# WHAT YOU HAVE TO DO
All lines from the one containing "Let's Fucking Party" through the final line of the entries are to be written out verbatim; no other line is to be included.

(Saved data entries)

┌────────

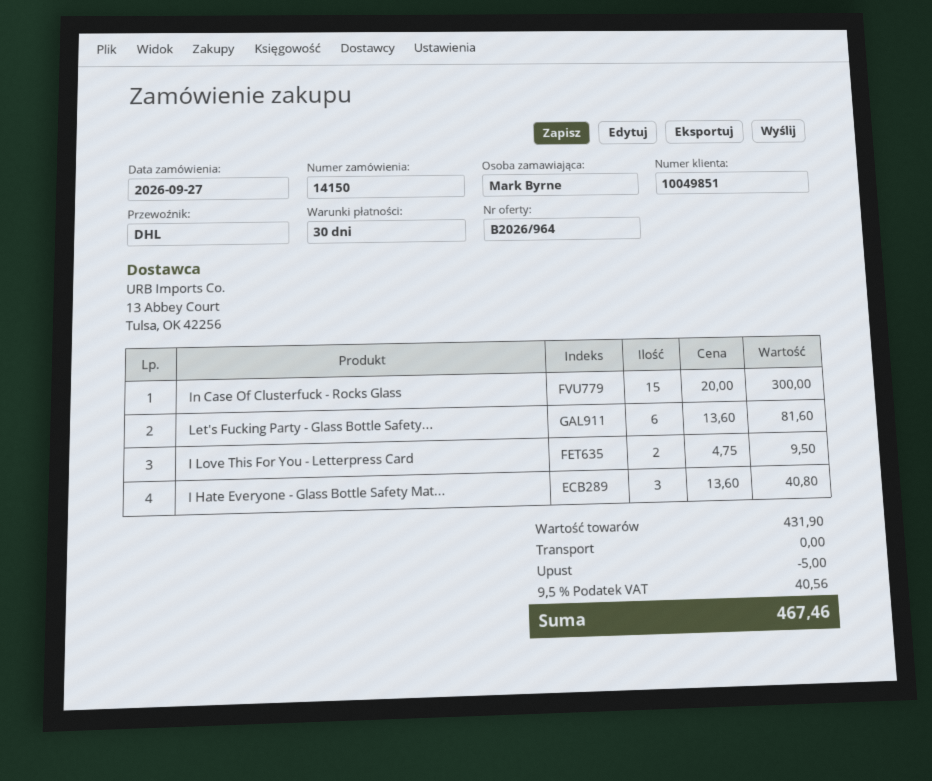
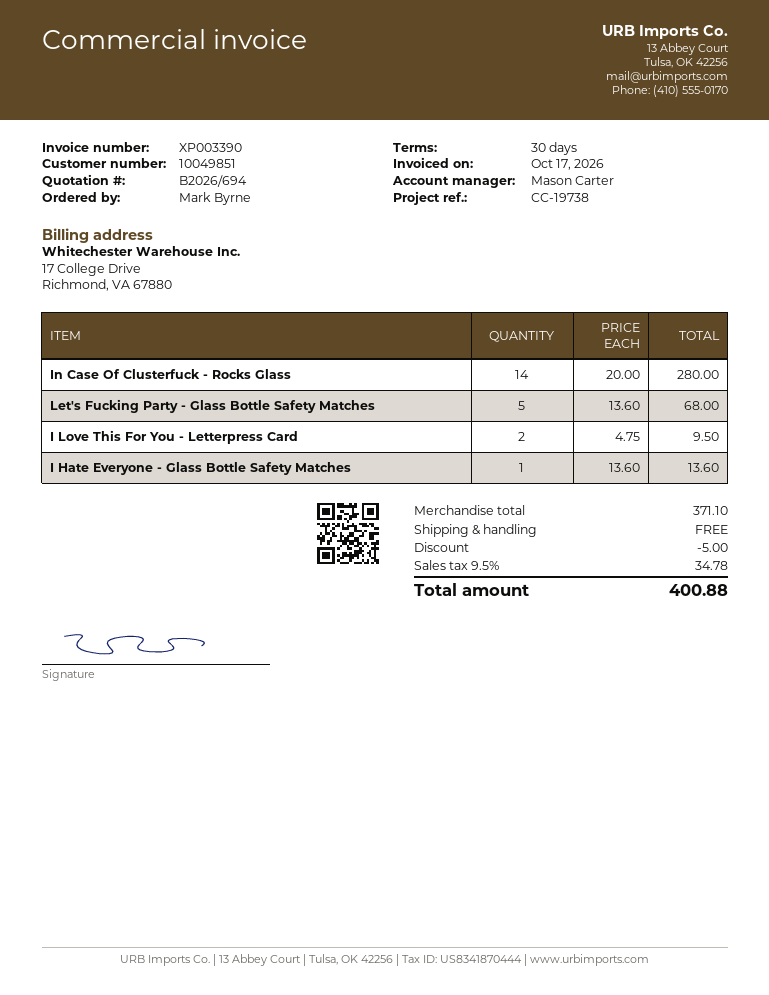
quote number: B2026/964 -> B2026/694
In Case Of Clusterfuck - Rocks Glass: 15 x 20.00 = 300.00 -> 14 x 20.00 = 280.00
Let's Fucking Party - Glass Bottle Safety...: 6 x 13.60 = 81.60 -> 5 x 13.60 = 68.00
I Hate Everyone - Glass Bottle Safety Mat...: 3 x 13.60 = 40.80 -> 1 x 13.60 = 13.60
subtotal: 431.90 -> 371.10
tax: 9.5% = 40.56 -> 9.5% = 34.78
total: 467.46 -> 400.88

└────────

# YOUR SOLUTION
Let's Fucking Party - Glass Bottle Safety...: 6 x 13.60 = 81.60 -> 5 x 13.60 = 68.00
I Hate Everyone - Glass Bottle Safety Mat...: 3 x 13.60 = 40.80 -> 1 x 13.60 = 13.60
subtotal: 431.90 -> 371.10
tax: 9.5% = 40.56 -> 9.5% = 34.78
total: 467.46 -> 400.88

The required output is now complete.